- **What to produce**
Repeat the data that follows exactly, starting at the line with "Aurum (guld): 4" and ending at the line with "total: 37.96 -> 53.39", and leave out every picture.

- **Data extract**

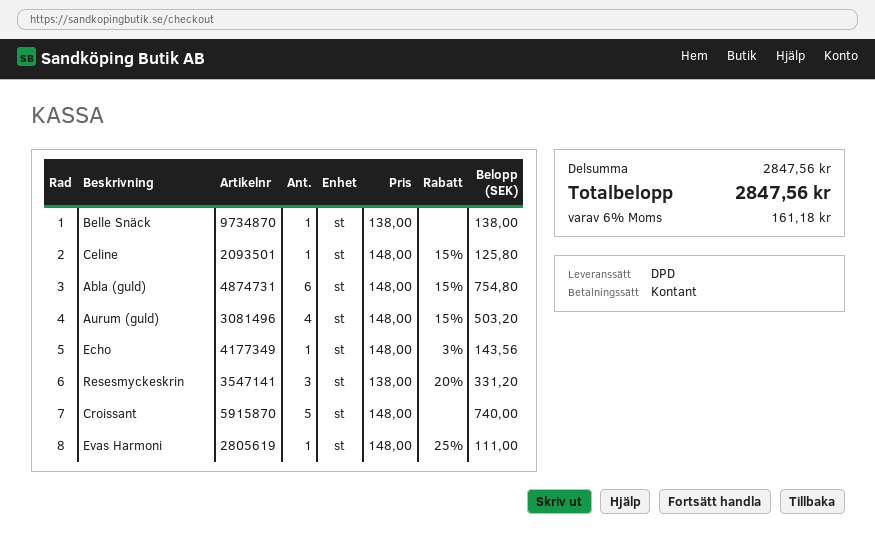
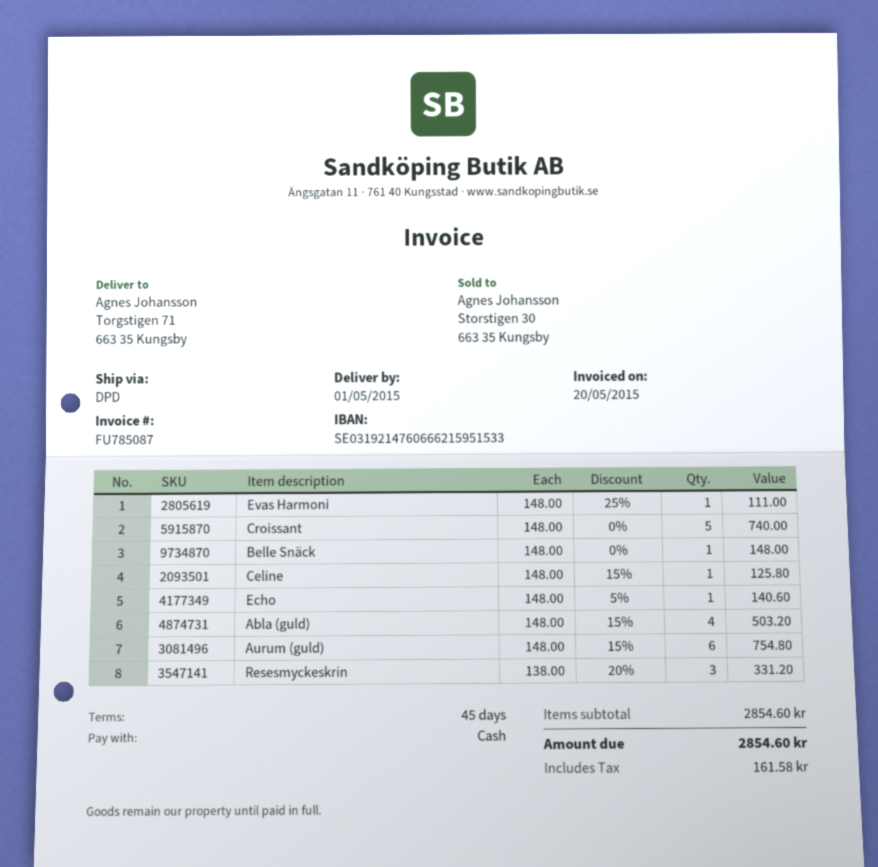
Belle Snäck: 1 x 138.00 = 138.00 -> 1 x 148.00 = 148.00
Abla (guld): 6 x 148.00 - 15% = 754.80 -> 4 x 148.00 - 15% = 503.20
Aurum (guld): 4 x 148.00 - 15% = 503.20 -> 6 x 148.00 - 15% = 754.80
Echo: 1 x 148.00 - 3% = 143.56 -> 1 x 148.00 - 5% = 140.60
subtotal: 2847.56 -> 2854.60
tax: 161.18 -> 161.58
total: 2847.56 -> 2854.60

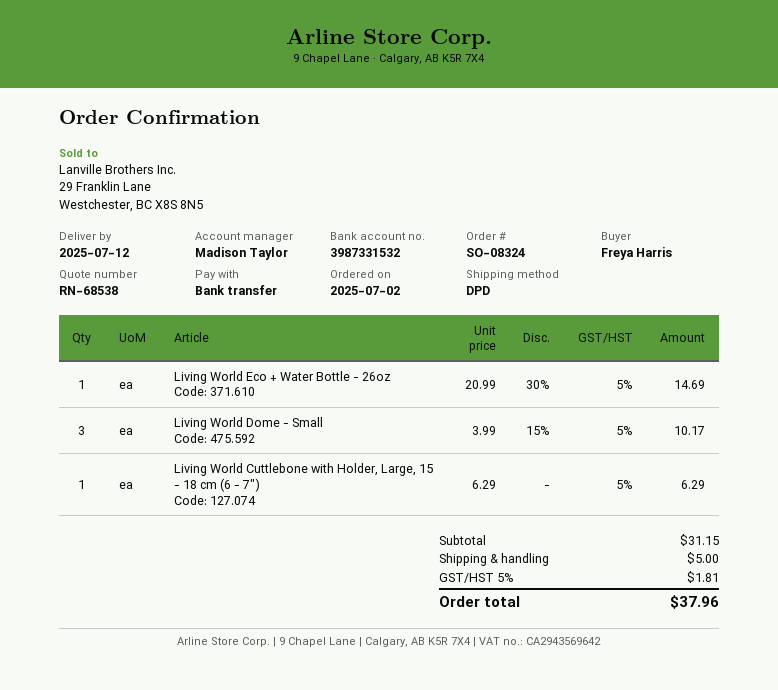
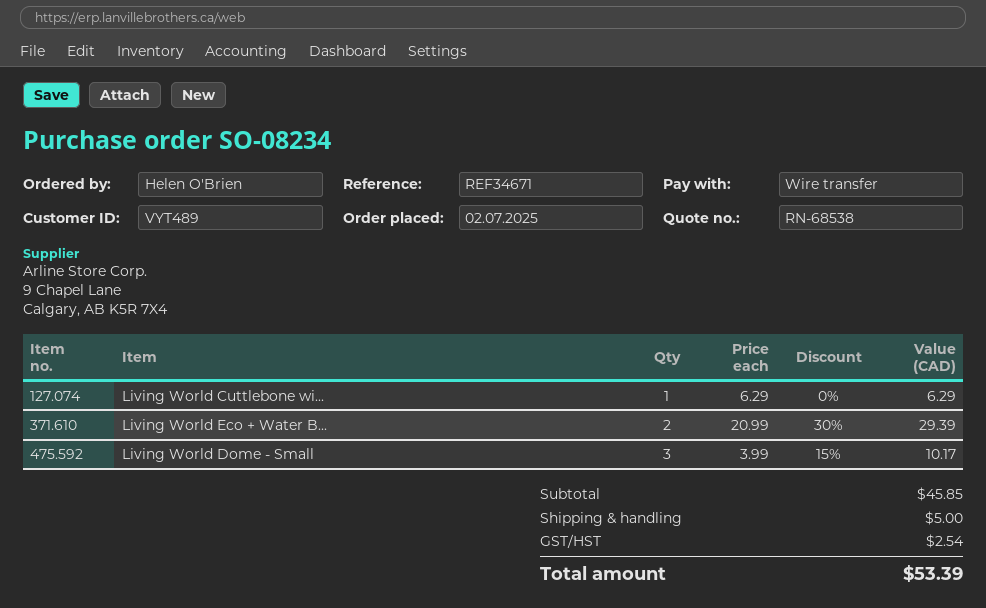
order number: SO-08324 -> SO-08234
ordered by: Freya Harris -> Helen O'Brien
Living World Eco + Water Bottle - 26oz: 1 x 20.99 - 30% = 14.69 -> 2 x 20.99 - 30% = 29.39
subtotal: 31.15 -> 45.85
tax: 1.81 -> 2.54
total: 37.96 -> 53.39

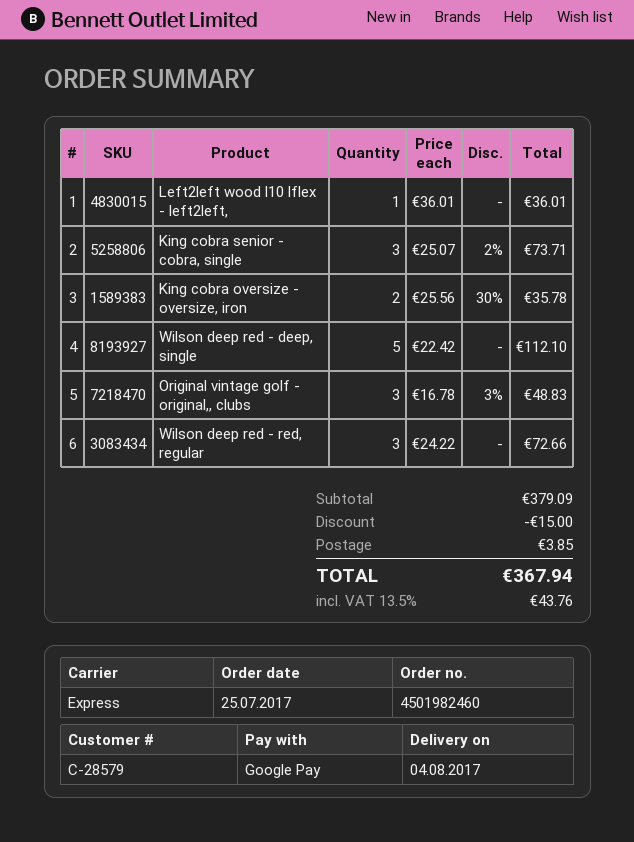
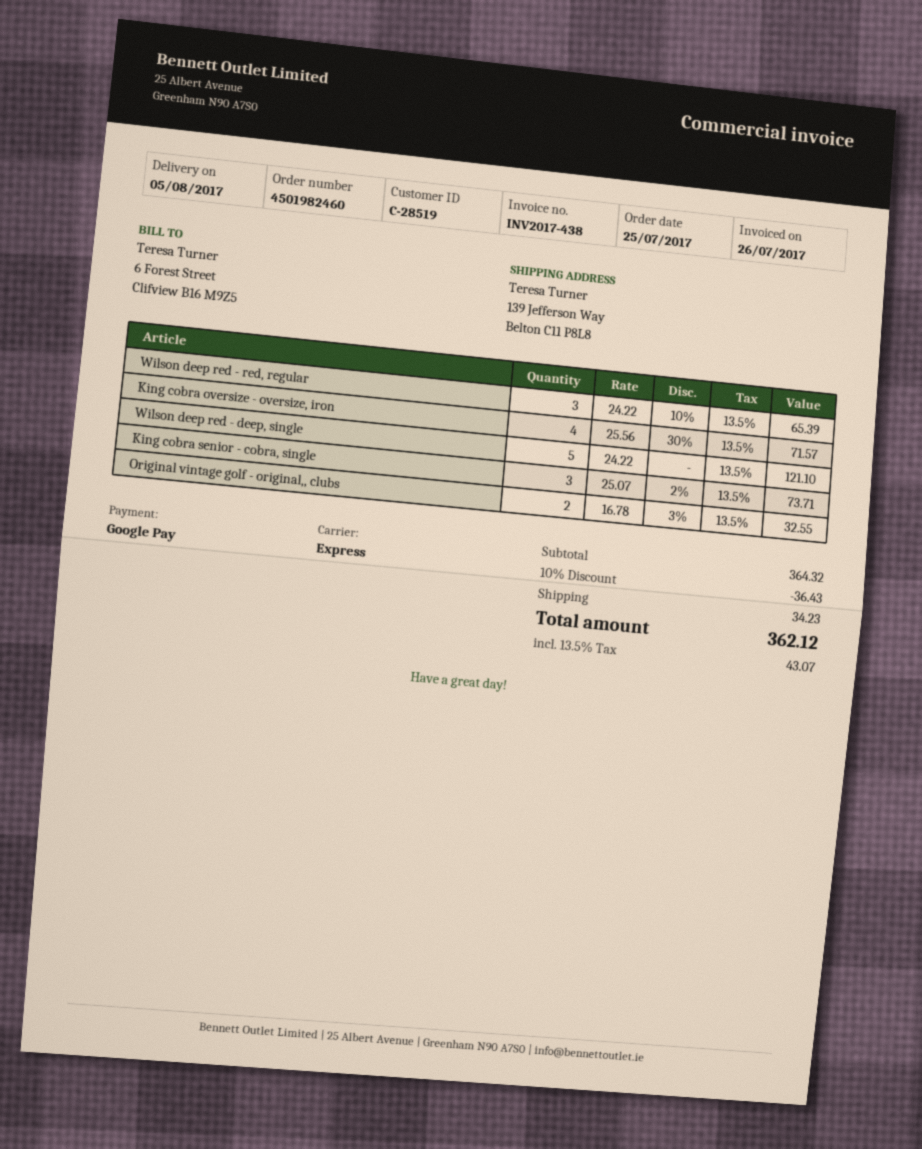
delivery date: 2017-08-04 -> 2017-08-05
customer number: C-28579 -> C-28519
Left2left wood l10 lflex - left2left,: 1 x 36.01 = 36.01 -> none
King cobra oversize - oversize, iron: 2 x 25.56 - 30% = 35.78 -> 4 x 25.56 - 30% = 71.57
Wilson deep red - deep, single: 5 x 22.42 = 112.10 -> 5 x 24.22 = 121.10
Original vintage golf - original,, clubs: 3 x 16.78 - 3% = 48.83 -> 2 x 16.78 - 3% = 32.55
Wilson deep red - red, regular: 3 x 24.22 = 72.66 -> 3 x 24.22 - 10% = 65.39
subtotal: 379.09 -> 364.32
discount: 15.00 -> 36.43
shipping: 3.85 -> 34.23
tax: 13.5% = 43.76 -> 13.5% = 43.07
total: 367.94 -> 362.12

- **Output for this task**
Aurum (guld): 4 x 148.00 - 15% = 503.20 -> 6 x 148.00 - 15% = 754.80
Echo: 1 x 148.00 - 3% = 143.56 -> 1 x 148.00 - 5% = 140.60
subtotal: 2847.56 -> 2854.60
tax: 161.18 -> 161.58
total: 2847.56 -> 2854.60

order number: SO-08324 -> SO-08234
ordered by: Freya Harris -> Helen O'Brien
Living World Eco + Water Bottle - 26oz: 1 x 20.99 - 30% = 14.69 -> 2 x 20.99 - 30% = 29.39
subtotal: 31.15 -> 45.85
tax: 1.81 -> 2.54
total: 37.96 -> 53.39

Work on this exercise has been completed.